Energy, Environment, Latest News, West Virginia Legislature

House Government Organization OKs bill to lift nuclear power ban; Senate version to be up for passage Tuesday

MORGANTOWN – The state’s ban on nuclear power plants took two more steps closer to repeal Monday.

The Senate version of the bill to lift the ban, SB 4, saw its second reading without amendment on Monday and will be on third reading for passage Tuesday.

The identical House bill, HB 2882, was subject to some discussion and opposition in the House Government Organization Committee on Monday but passed and will come to the House floor. It could see passage on Friday.

Both bills are only one sentence long and repeal the two sections of code passed in 1996 that imposed the ban.

Delegate Barbara Evans Fleischauer, D-Monongalia, talked about the potential hazards of nuclear plants, citing the disasters at Three Mile Island, Chernobyl and Fukushima. She brought up a federal law, the Price-Anderson Act, which provides a system of financial protection for those who may be liable and those who may be injured by a nuclear incident. That puts taxpayers on the hook, she said.

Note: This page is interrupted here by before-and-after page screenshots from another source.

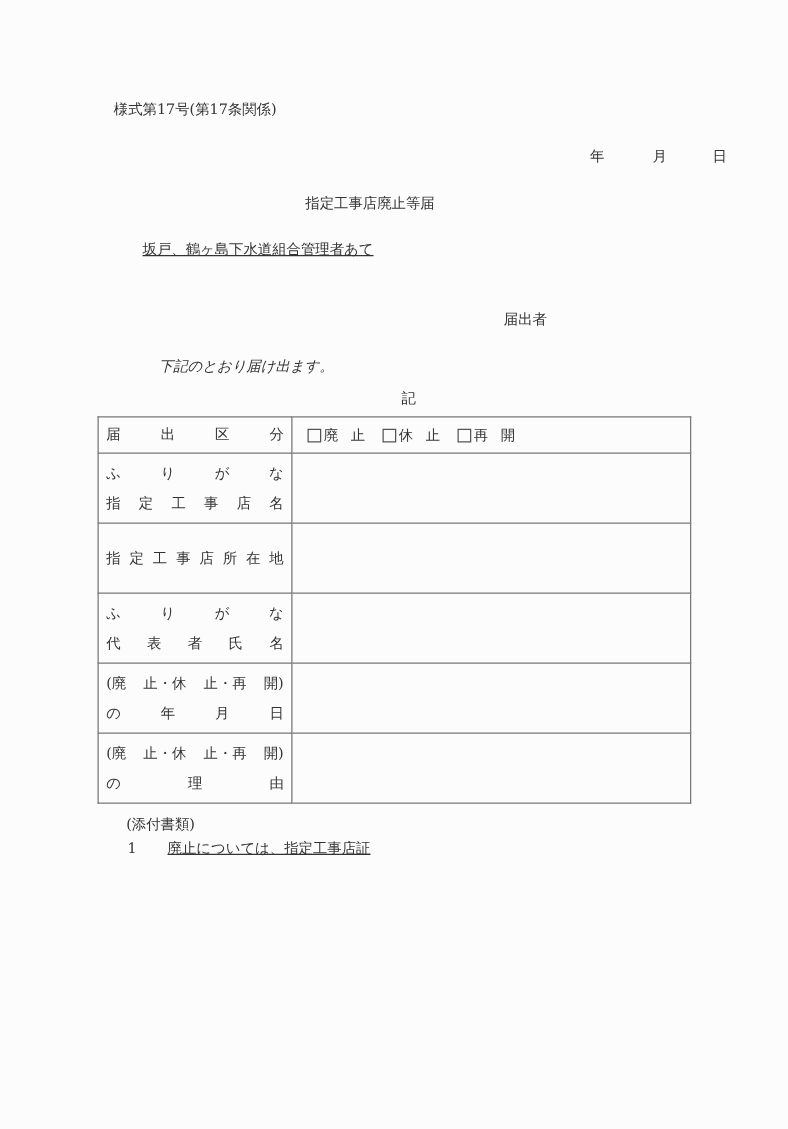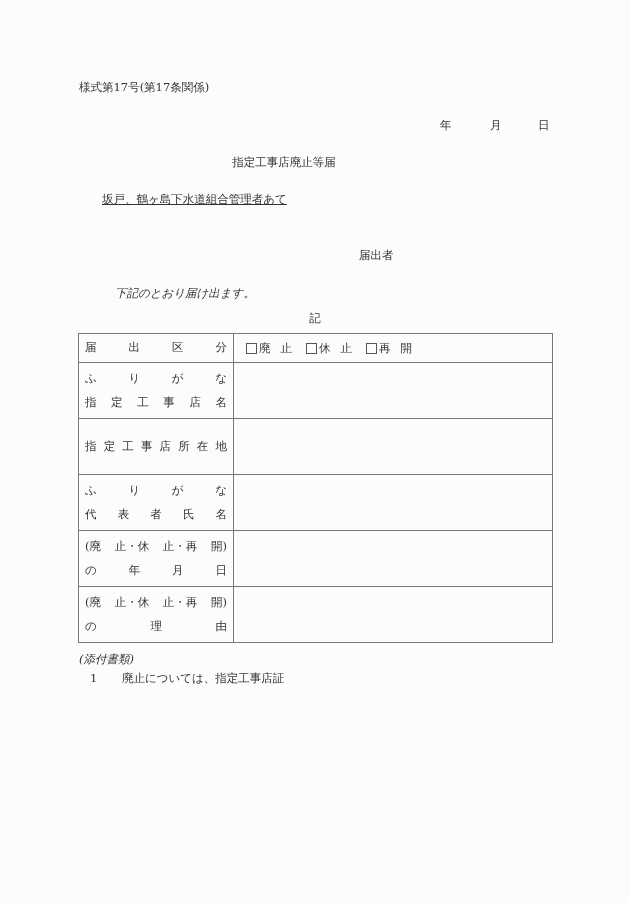--- a/index.html
+++ b/index.html
@@ -7,7 +7,7 @@
     width:630px; height:903px; background:#fcfcfc; position:relative; overflow:hidden;
     font-family: "DejaVu Serif", "Liberation Serif", serif; color:#333; font-size:11.5px;
   }
-  .abs { position:absolute; white-space:nowrap; line-height:1; }
+  .abs { position:absolute; white-space:nowrap; line-height:1;margin-left:12px; }
   .form-no { left:79px; top:82px; }
   .date-line { left:440px; top:120px; }
   .date-line span { display:inline-block; }

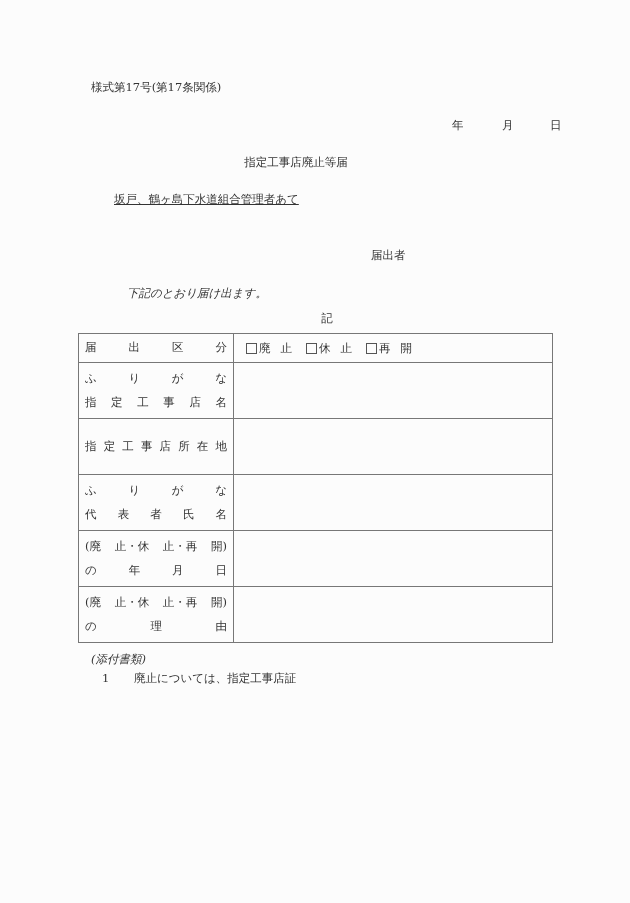--- a/index.html
+++ b/index.html
@@ -9,7 +9,7 @@
   }
   .abs { position:absolute; white-space:nowrap; line-height:1;margin-left:12px; }
   .form-no { left:79px; top:82px; }
-  .date-line { left:440px; top:120px; }
+  .date-line { left:460px; top:120px; }
   .date-line span { display:inline-block; }
   .date-line .y { width:50px; }
   .date-line .m { width:48px; }

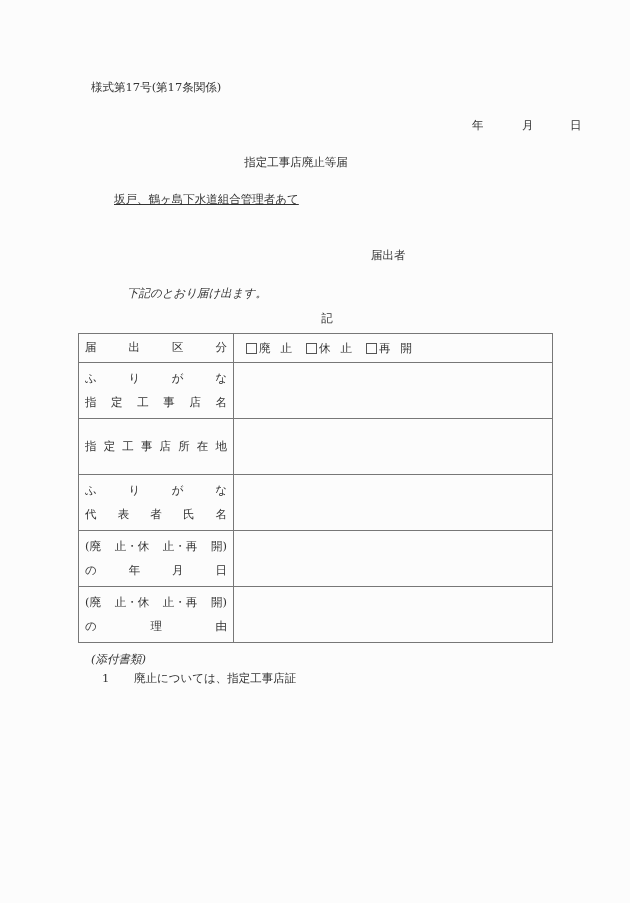--- a/index.html
+++ b/index.html
@@ -15,7 +15,7 @@
   .date-line .m { width:48px; }
   .title { left:0; width:568px; text-align:center; top:157px; }
   .addressee { left:102px; top:194px;text-decoration:underline; }
-  .applicant { left:359px; top:250px; }
+  .applicant { left:391px; top:250px; }
   .intro { left:115px; top:288px;font-style:italic; }
   .ki { left:0; width:630px; text-align:center; top:313px; }
 

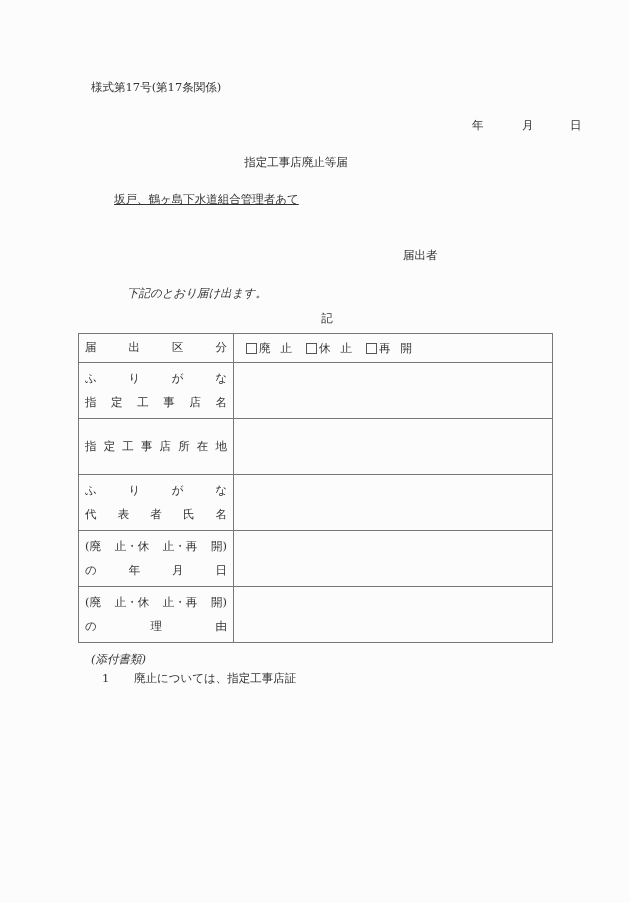--- a/index.html
+++ b/index.html
@@ -35,7 +35,7 @@
   .opt .ch { display:inline-block; }
   .opt .gap { display:inline-block; width:10px; }
 
-  .attach-h { left:79px; top:654px;font-style:italic; }
+  .attach-h { left:89px; top:654px; }
   .attach-1 { left:90px; top:673px; }
   .attach-1 .num { display:inline-block; width:32px; }
 </style>

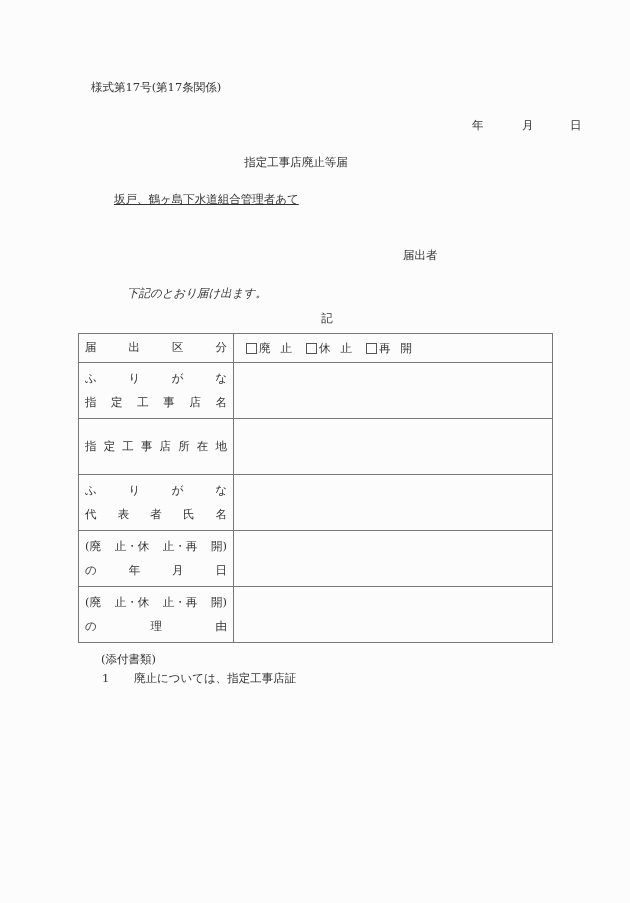--- a/index.html
+++ b/index.html
@@ -36,7 +36,7 @@
   .opt .gap { display:inline-block; width:10px; }
 
   .attach-h { left:89px; top:654px; }
-  .attach-1 { left:90px; top:673px; }
+  .attach-1 { left:90px; top:673px;text-decoration:underline; }
   .attach-1 .num { display:inline-block; width:32px; }
 </style>
 </head>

Committee counsel said that advanced reactors under research and development are much different from those reactors.

As reported in The Dominion Post, presentations to legislators earlier this month discussed microreactors and small modular reactors that are cooled and operate differently.

Jason Wandling, with the Department of Environmental Protection, told the members that federal regualtions and agencies would have primary authority over the fuel source of nuclear plants. DEP would be responsible for air quality and construction permits.

Fleischauer pointed out that the code to be repealed sets conditions for the Public Service Commission to consider a nuclear plant application. They include economic feasibility for ratepayers, environmental safety and “a functional and effective national facility, which safely, successfully and permanently disposes of any and all radioactive wastes … has been developed and that such facility has been proven safe, functional and effective by a minimum of twenty-four months’ operation or experience.”

She said, “I think it’s really important to know what we’re doing. … I don’t see any reason to lift this ban right now when we have not solved the nuclear waste problem. I don’t see why we would do this without studying this in depth.”

Delegate Evan Hansen, D-Monongalia, has said before he doesn’t stand behind a straight repeal bill – and added on Monday that he knows this one will pass. He has an alternative bill, HB 4305, which includes ratepayer protections and and allows utilities to refinance the capital balance on their coal plants that would be closed and replaced or repurposed with nuclear power.

“One of the things I find attractive about lifting the nuclear ban,” he said, “is the opportunity to perhaps site one of these plants where a current coal-fired power plant is located, should that plant shut down.”

That would help maintain existing jobs and create construction jobs, he said.

The bill passed in a voice vote, with a few votes against.